From the records below, please return each line that holds the word "font".

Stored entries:
^^^^^^^^
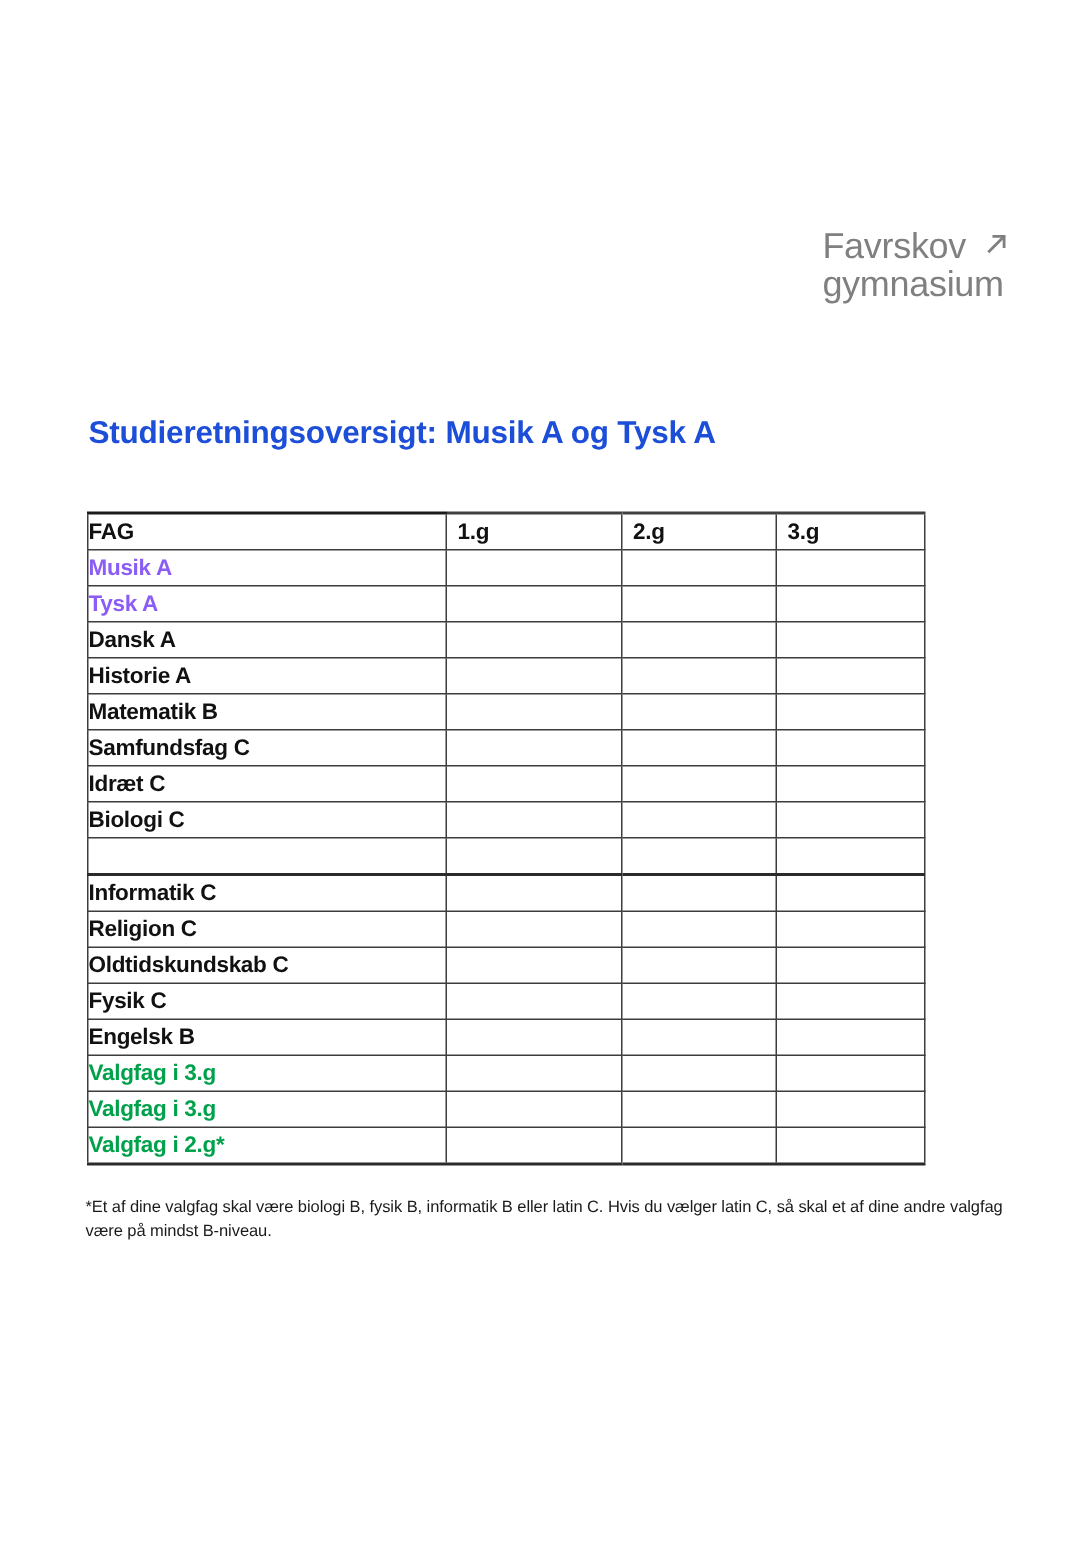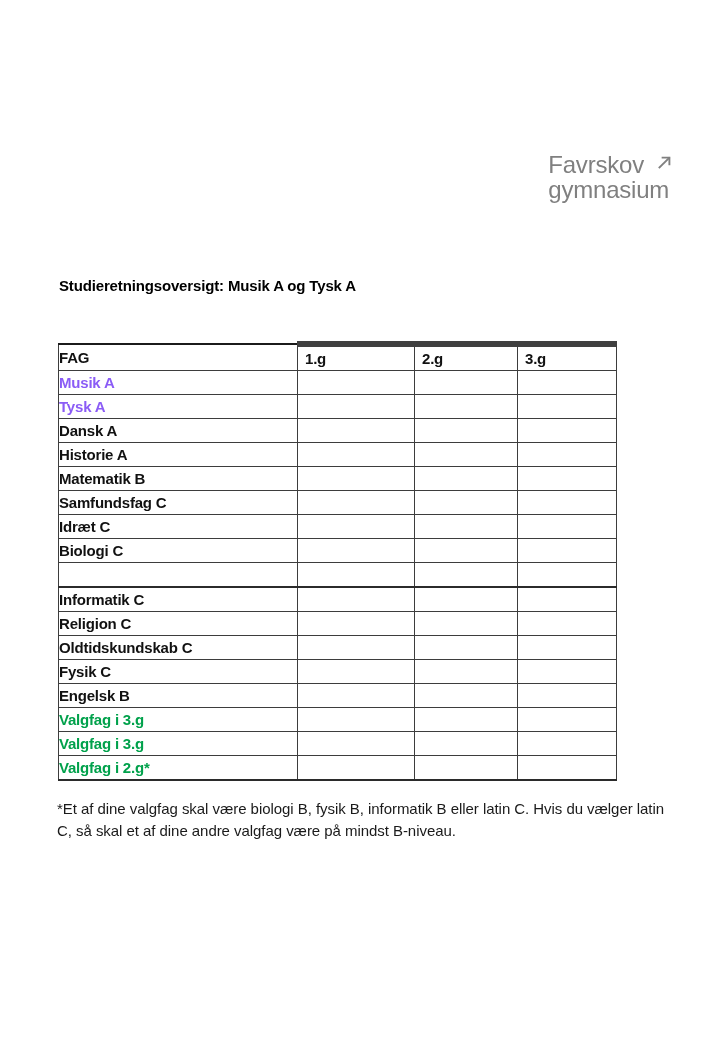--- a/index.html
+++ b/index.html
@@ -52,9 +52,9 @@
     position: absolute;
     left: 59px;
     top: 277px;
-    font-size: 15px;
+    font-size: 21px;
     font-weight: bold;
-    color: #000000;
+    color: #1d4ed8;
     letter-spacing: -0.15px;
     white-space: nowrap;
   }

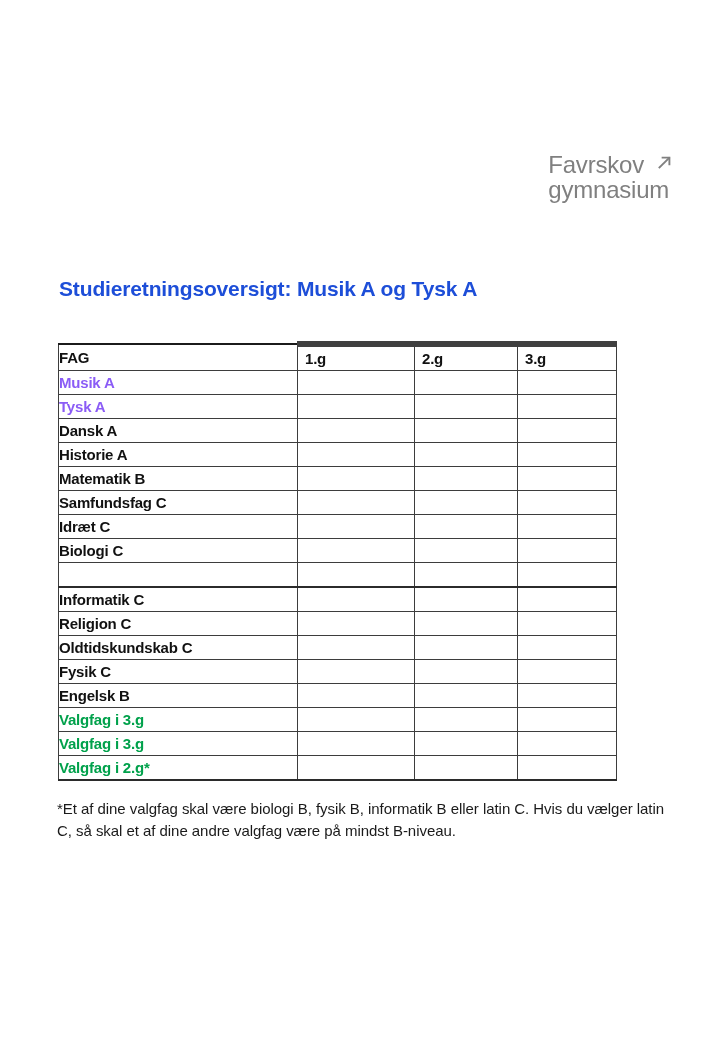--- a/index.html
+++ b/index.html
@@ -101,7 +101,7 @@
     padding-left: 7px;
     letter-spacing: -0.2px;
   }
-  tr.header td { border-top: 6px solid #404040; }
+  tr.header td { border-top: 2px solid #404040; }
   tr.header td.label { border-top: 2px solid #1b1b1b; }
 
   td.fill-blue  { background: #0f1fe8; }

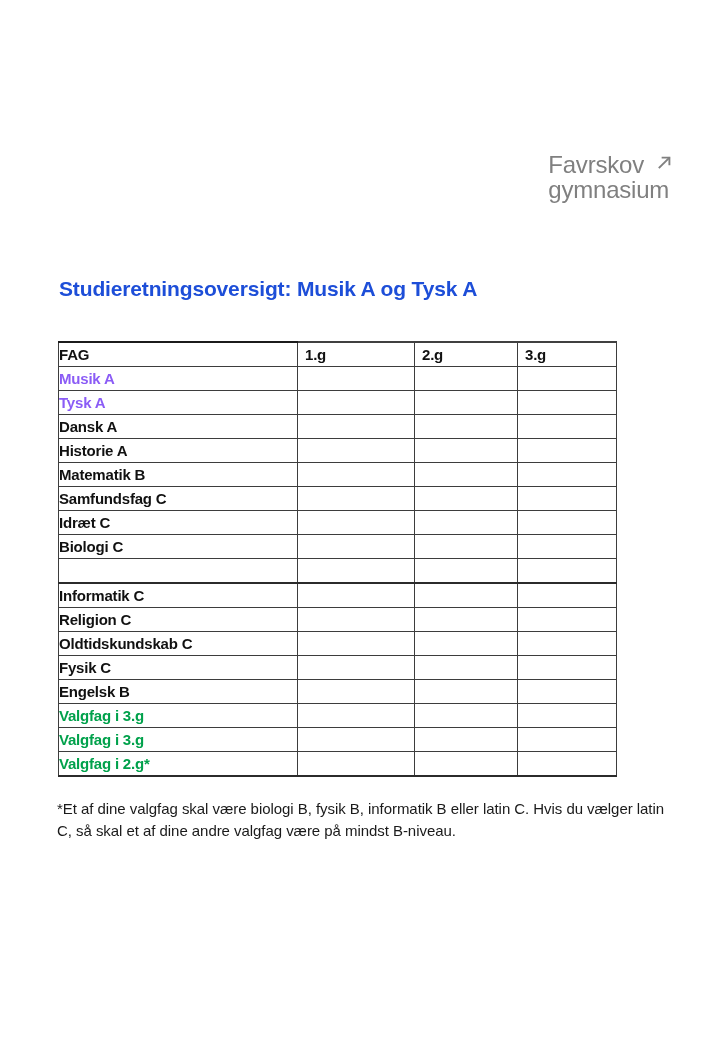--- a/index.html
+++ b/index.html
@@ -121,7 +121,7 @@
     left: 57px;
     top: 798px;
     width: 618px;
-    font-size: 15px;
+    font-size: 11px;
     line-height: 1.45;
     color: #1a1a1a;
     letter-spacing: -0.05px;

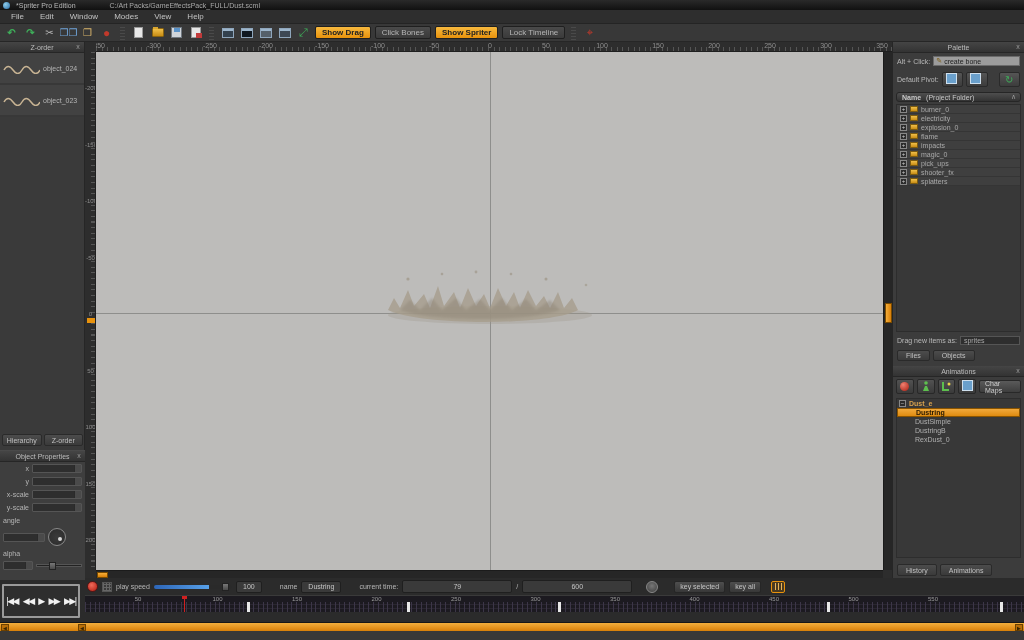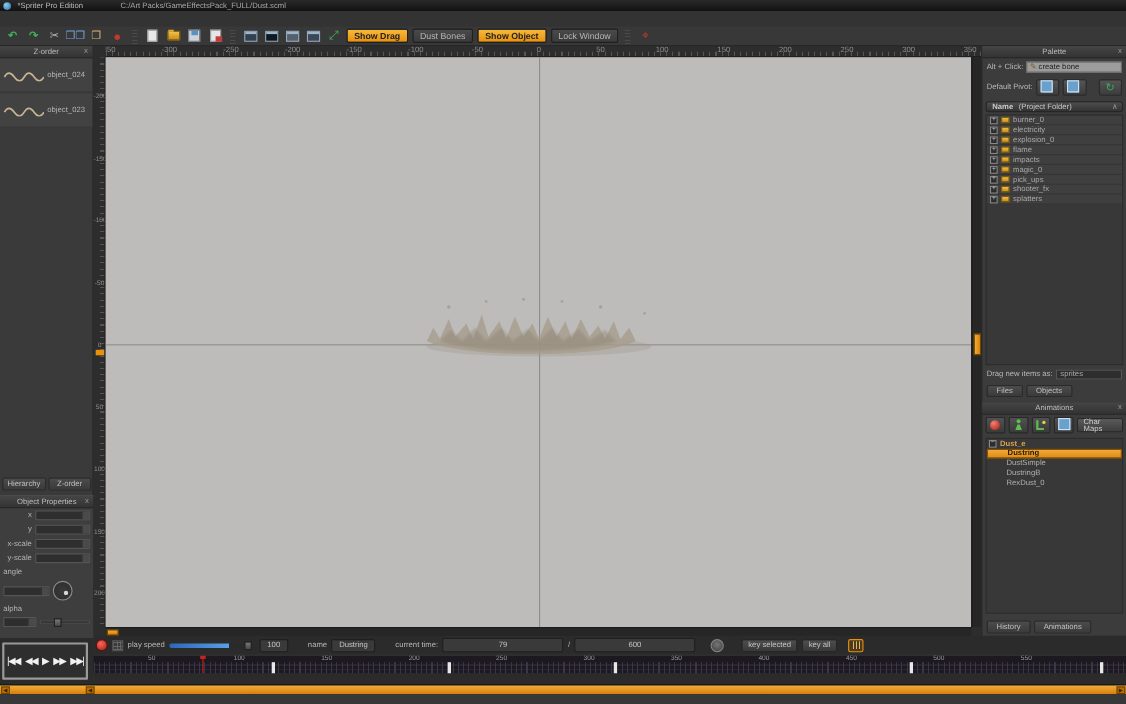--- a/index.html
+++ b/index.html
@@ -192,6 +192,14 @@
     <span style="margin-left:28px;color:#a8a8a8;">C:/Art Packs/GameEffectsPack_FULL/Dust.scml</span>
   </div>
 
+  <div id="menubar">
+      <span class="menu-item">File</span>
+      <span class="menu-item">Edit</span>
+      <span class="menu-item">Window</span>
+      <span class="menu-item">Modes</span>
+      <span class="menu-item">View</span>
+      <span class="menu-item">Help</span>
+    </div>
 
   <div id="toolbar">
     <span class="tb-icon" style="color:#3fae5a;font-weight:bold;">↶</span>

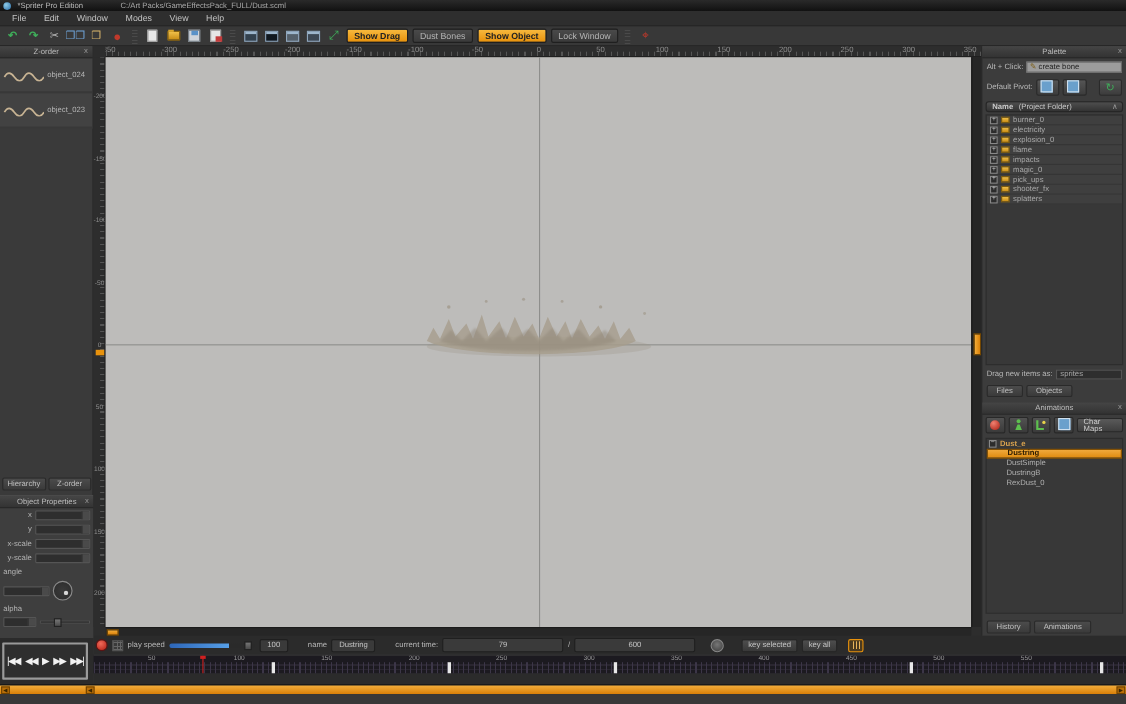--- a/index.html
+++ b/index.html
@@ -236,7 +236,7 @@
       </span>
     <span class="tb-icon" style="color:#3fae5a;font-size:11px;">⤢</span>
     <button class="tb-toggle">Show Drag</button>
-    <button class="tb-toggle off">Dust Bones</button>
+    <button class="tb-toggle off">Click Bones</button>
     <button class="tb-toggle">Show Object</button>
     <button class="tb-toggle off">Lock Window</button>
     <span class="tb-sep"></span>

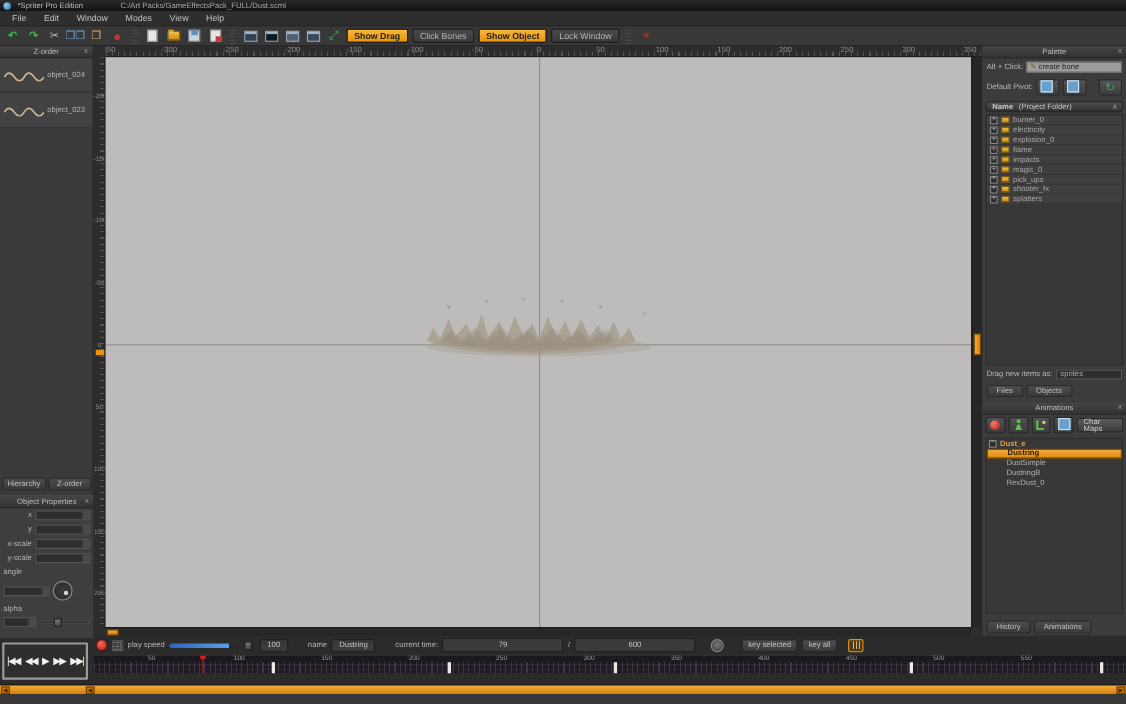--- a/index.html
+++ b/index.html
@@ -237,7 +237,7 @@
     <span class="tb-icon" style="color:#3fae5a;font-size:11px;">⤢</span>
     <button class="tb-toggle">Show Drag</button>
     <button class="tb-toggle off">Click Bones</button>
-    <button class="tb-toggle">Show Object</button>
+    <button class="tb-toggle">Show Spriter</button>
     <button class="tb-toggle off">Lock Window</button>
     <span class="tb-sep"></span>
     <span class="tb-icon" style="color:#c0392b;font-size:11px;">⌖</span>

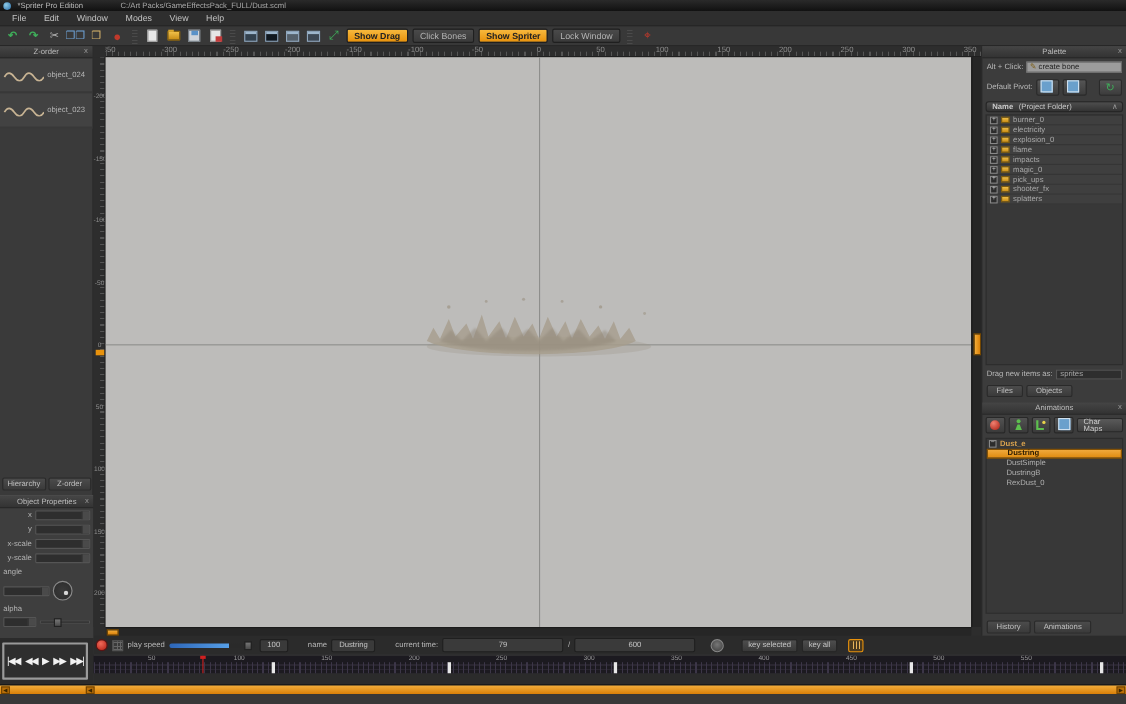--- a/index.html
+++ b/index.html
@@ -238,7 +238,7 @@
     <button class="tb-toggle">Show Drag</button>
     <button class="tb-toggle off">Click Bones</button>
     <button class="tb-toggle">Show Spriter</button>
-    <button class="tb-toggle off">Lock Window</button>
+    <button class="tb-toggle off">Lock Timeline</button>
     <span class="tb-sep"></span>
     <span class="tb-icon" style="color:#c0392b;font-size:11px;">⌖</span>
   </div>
^^^^^^^^
> **Exercise result**
-    font-size: 15px;
+    font-size: 21px;
     font-weight: bold;
-    font-size: 15px;
+    font-size: 11px;
     <span class="tb-icon" style="color:#3fae5a;font-weight:bold;">↶</span>
     <span class="tb-icon" style="color:#3fae5a;font-size:11px;">⤢</span>
     <span class="tb-icon" style="color:#3fae5a;font-size:11px;">⤢</span>
     <span class="tb-icon" style="color:#c0392b;font-size:11px;">⌖</span>
     <span class="tb-icon" style="color:#c0392b;font-size:11px;">⌖</span>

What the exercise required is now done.